[Exercise goal] Your response must be an exact transcription of the lines from the one containing "subtotal: 913.94 -> 827.14" through the final line of the data.
═════ Exercise material ═════
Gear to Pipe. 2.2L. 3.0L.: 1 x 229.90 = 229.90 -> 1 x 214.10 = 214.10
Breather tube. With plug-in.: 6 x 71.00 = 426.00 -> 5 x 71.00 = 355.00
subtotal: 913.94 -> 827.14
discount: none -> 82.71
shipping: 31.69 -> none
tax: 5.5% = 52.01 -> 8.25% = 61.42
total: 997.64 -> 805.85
═════
[Response to this exercise]
subtotal: 913.94 -> 827.14
discount: none -> 82.71
shipping: 31.69 -> none
tax: 5.5% = 52.01 -> 8.25% = 61.42
total: 997.64 -> 805.85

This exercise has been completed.